There are two modes for speech recognition supported by the SDK, short phrase and long dictation. The former is designed for single-shot utterances such as commands or queries, and the latter is more for capturing longer sessions, such as email or text message dictation. Here is a summary of the kinds of events and status codes I was able to produce “in the wild” (i.e., by babbling at my laptop):

Response Type Short Phrase Long Dictation
OnPartialResponseReceived Y Y
OnConversationError Y Y
OnResponseReceived
    None (0) N N
    Intermediate (100) N N
    RecognitionSuccess (200) Y Y
    Cancelled (201) N N
    NoMatch (301) Y Y
    InitialSilenceTimeout (303) Y Y
    BabbleTimeout (304) N N
    HotWordMaximumTime (305) N N
    RecognitionError (500) N N
    DictationEndSilenceTimeout (610) N Y
    EndOfDictation (612) N Y

The long dictation mode typically consists of a series of partial speech responses terminated by a regular response.  For example, if the user spoke “Four score and seven years ago… our fathers brought forth on this continent, a new nation…”, the event handling logic above would produce something similar to the following output:

Received partial result: four
Received partial result: four score and
Received partial result: four score and seven years ago
Received success result: Four score and seven years ago.
Received partial result: our fathers brought
Received partial result: our fathers brought forth on this continent
Received partial result: our fathers brought forth on this continent a new nation
Received partial result: Our fathers brought forth on this continent a new nation.

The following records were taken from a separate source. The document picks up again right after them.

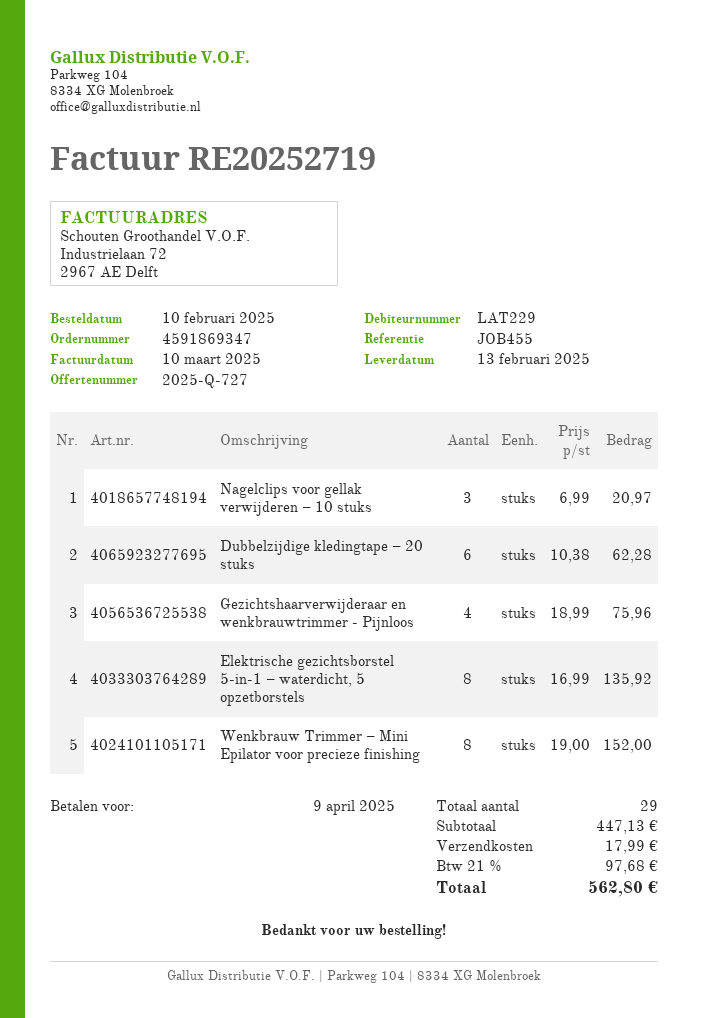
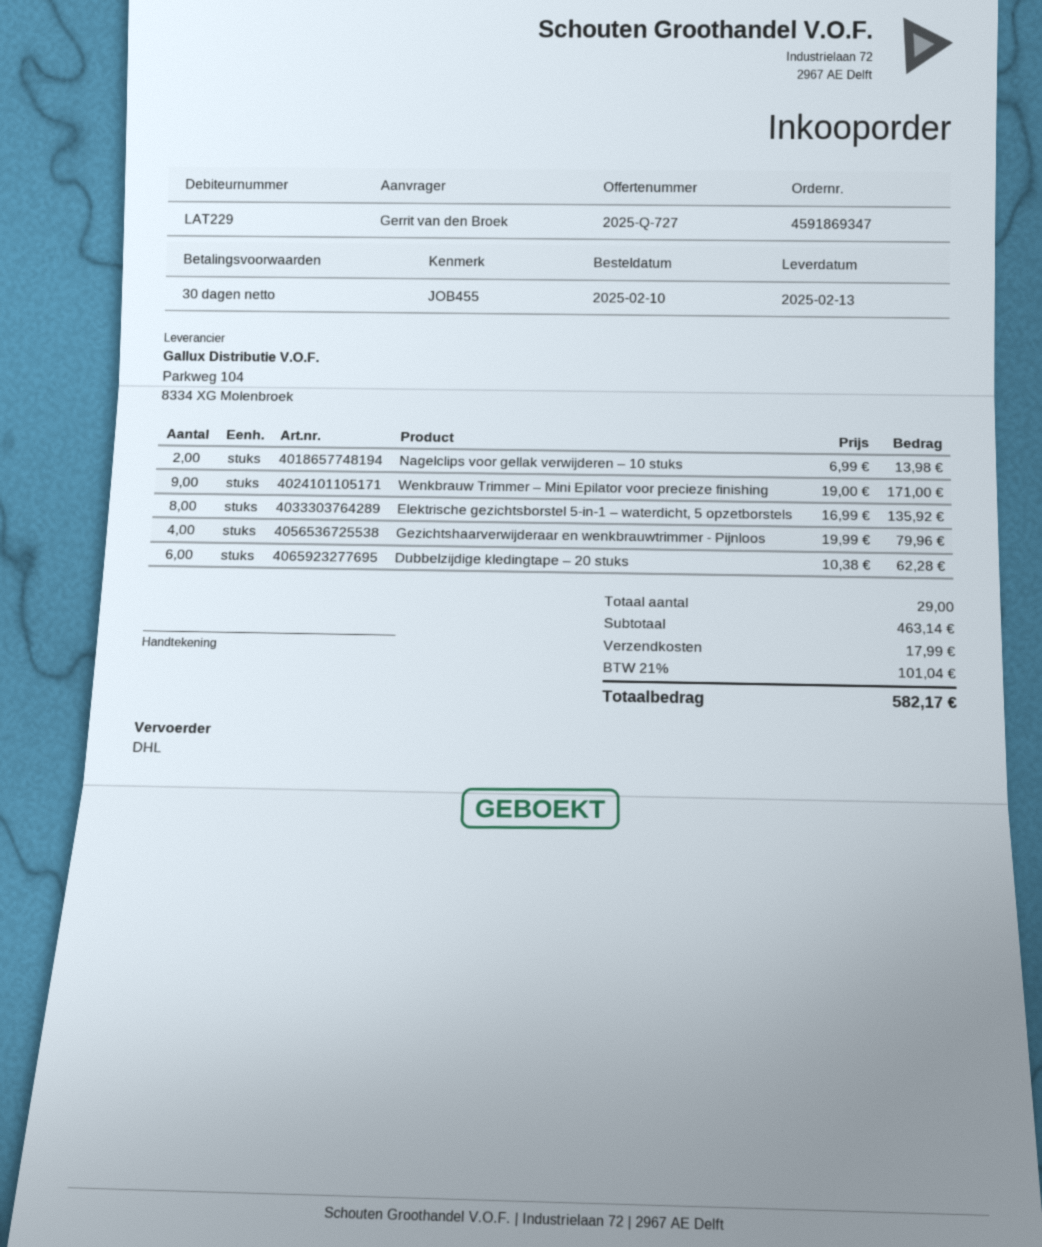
Nagelclips voor gellak verwijderen – 10 stuks: 3 x 6.99 = 20.97 -> 2 x 6.99 = 13.98
Gezichtshaarverwijderaar en wenkbrauwtrimmer - Pijnloos: 4 x 18.99 = 75.96 -> 4 x 19.99 = 79.96
Wenkbrauw Trimmer – Mini Epilator voor precieze finishing: 8 x 19.00 = 152.00 -> 9 x 19.00 = 171.00
subtotal: 447.13 -> 463.14
tax: 21% = 97.68 -> 21% = 101.04
total: 562.80 -> 582.17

The short phrase mode is similar, except that it will only return a single response, so any utterances made after the first response are ignored.

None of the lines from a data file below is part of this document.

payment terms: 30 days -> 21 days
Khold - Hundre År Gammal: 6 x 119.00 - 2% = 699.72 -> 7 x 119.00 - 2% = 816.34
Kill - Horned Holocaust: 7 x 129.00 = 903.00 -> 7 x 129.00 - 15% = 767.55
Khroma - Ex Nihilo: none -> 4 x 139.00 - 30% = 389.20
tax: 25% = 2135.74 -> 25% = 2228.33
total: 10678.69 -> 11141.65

Speech Recognition With Reactive Extensions

The trouble with an event-driven approach to speech recognition handling is that by decoupling the events, you also lose some of the semantics of their sequencing. That is to say that event handlers are assigned by event type, rather than event order.  So, if you wanted to introduce logic that had special handling based on the sequence of recognition results, some kind of shared state accessible to each of the event handlers would be required.

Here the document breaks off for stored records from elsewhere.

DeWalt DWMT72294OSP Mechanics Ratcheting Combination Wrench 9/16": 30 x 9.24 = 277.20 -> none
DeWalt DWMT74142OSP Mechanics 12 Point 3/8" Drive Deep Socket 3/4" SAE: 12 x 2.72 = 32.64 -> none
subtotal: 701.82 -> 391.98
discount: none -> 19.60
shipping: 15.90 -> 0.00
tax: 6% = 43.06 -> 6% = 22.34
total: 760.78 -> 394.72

Consider, for example, a long dictation mode scenario where the first pause corresponded to the title of a dictated blog post. The user might say, “A Blog Post About My Cat [pause] My cat is the greatest cat because it has orange fur. [pause] She is also afraid of vacuum cleaners and loves laser pointers.” Here is some sample code that implements this with partial feedback on both the title and the sentences:

            var count = 0;

            client.OnConversationError += (sender, args) =>
            {
                Console.Error.WriteLine("Failed with code '{0}' and text '{1}'.", args.SpeechErrorCode, args.SpeechErrorText);
            };

            client.OnPartialResponseReceived += (sender, args) =>
            {
                Console.CursorLeft = 0;
                var prefix = (count == 0) ? "Title" : "Sentence " + count;
                Console.Write("{0}: {1}", prefix, args.PartialResult);
            };

            client.OnResponseReceived += (sender, args) =>
            {
                if (args.PhraseResponse.RecognitionStatus == RecognitionStatus.RecognitionSuccess)
                {
                    var result = args.PhraseResponse.Results.First().DisplayText;
                    Console.CursorLeft = 0;
                    var prefix = (count == 0) ? "Title" : "Sentence " + count;
                    Console.WriteLine("{0}: {1}", prefix, result);
                    count++;
                }
            };

Notice that in order to implement this scenario, we introduces the shared state, `isTitleSet`, and switched on that shared state.

However, another option for modeling these sequences of partial results are using the observable abstraction from the Reactive Extensions (Rx) framework.  Specifically, each partial or final response would be modeled as an `OnNext` event, and the final response would be terminated with an `OnCompleted` event.  In the case of long dictation mode, the series of partial-followed-by-regular-responses would be modeled as an observable of observables, or IObservable<IObservable<RecognizedPhrase>>.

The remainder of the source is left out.